Approximately 60% of chronic myelomonocytic leukemia (CMML) is TET2 mutated (Itzykson et al., 2013b). In CMML TET2 mutations are associated with low-risk cytogenetics and a lower platelet count, typically co-occur with mutations in the splicing gene SRSF2, and are mutually exclusive with IDH1 and IDH2 mutations. TET2 mutation has not previously been found to confer an overall survival advantage (Itzykson et al., 2013b), although a more recent study suggests there is enhanced overall survival in TET2-mutated CMML in the absence of ASXL1 mutations (Patnaik et al., 2016).

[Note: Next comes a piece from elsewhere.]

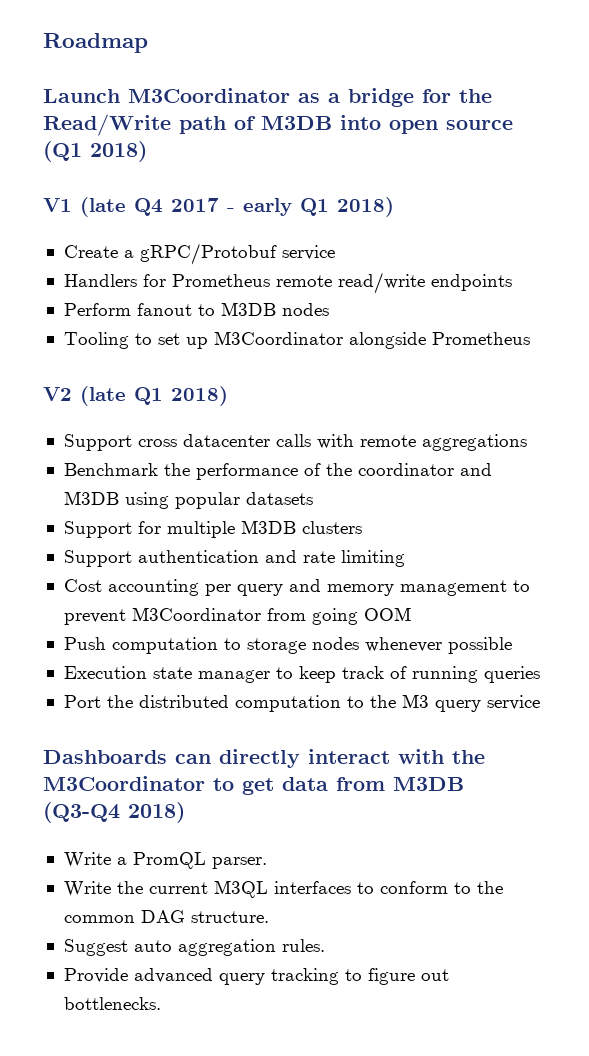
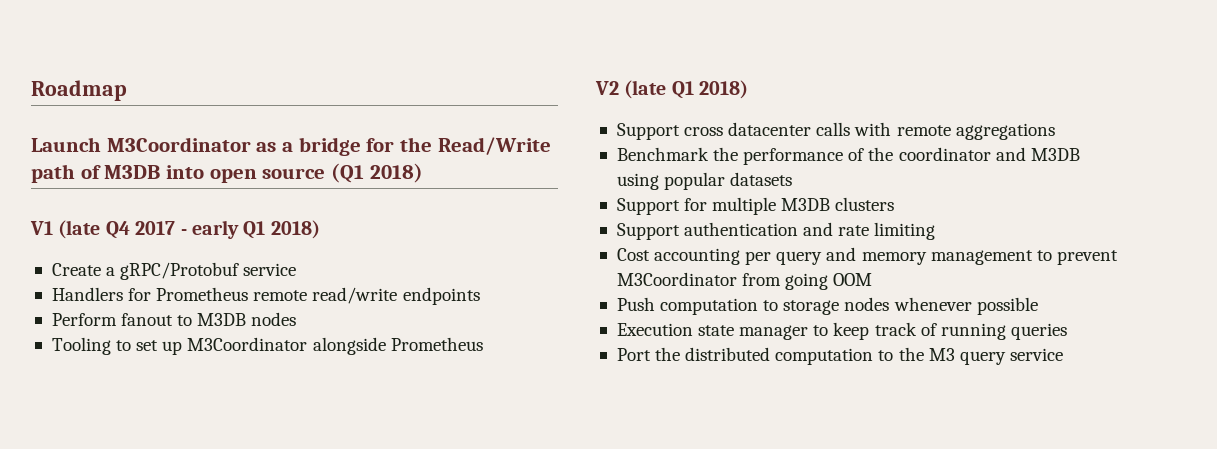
[43,749,485,768] [43,776,464,795] [43,802,185,823] [63,852,267,869] [63,880,503,898] [63,910,269,923] [63,939,325,956] [63,968,449,985] [63,997,161,1010] // Dashboards can directly interact with the M3Coordinator to get data from M3DB (Q3-Q4 2018) // Write a PromQL parser. // Write the current M3QL interfaces to conform to the common DAG structure. // Suggest auto aggregation rules. // Provide advanced query tracking to figure out bottlenecks. -> (1063, 354) none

In acute myeloid leukemia (AML) TET2 mutations occur in around 28% of patients, of which half have mutations in both alleles (Weissmann et al., 2012). They occur more frequently in patients with normal karyotype and are associated with higher white blood cell counts, lower platelet counts, and a higher age at diagnosis. TET2 mutations predict lower event-free survival, particularly in patients younger than 65 years old and those in the European LeukemiaNet (ELN) favourable-risk subgroup. Overall survival does not seem to be impacted except for in patients with TET2 mutation and intermediate-risk AML, where overall survival is reduced (Patel et al., 2012; Weissmann et al., 2012). There is a strong correlation with JAK2 mutations occurring in patients with TET2-mutated secondary AML after myeloproliferative neoplasm, and there is a highly inverse association between TET2 mutations and mutations in IDH1 and IDH2 (Weissmann et al., 2012). This inverse association is also observed for TET2 and WT1 mutations, and TET2 and WT1 physically interact, suggesting overlapping pathways for these genes in AML (Wang et al., 2015). TET2 mutations increase the response of low blast count AML patients to the hypomethylating agent azacitidine (Itzykson et al., 2011).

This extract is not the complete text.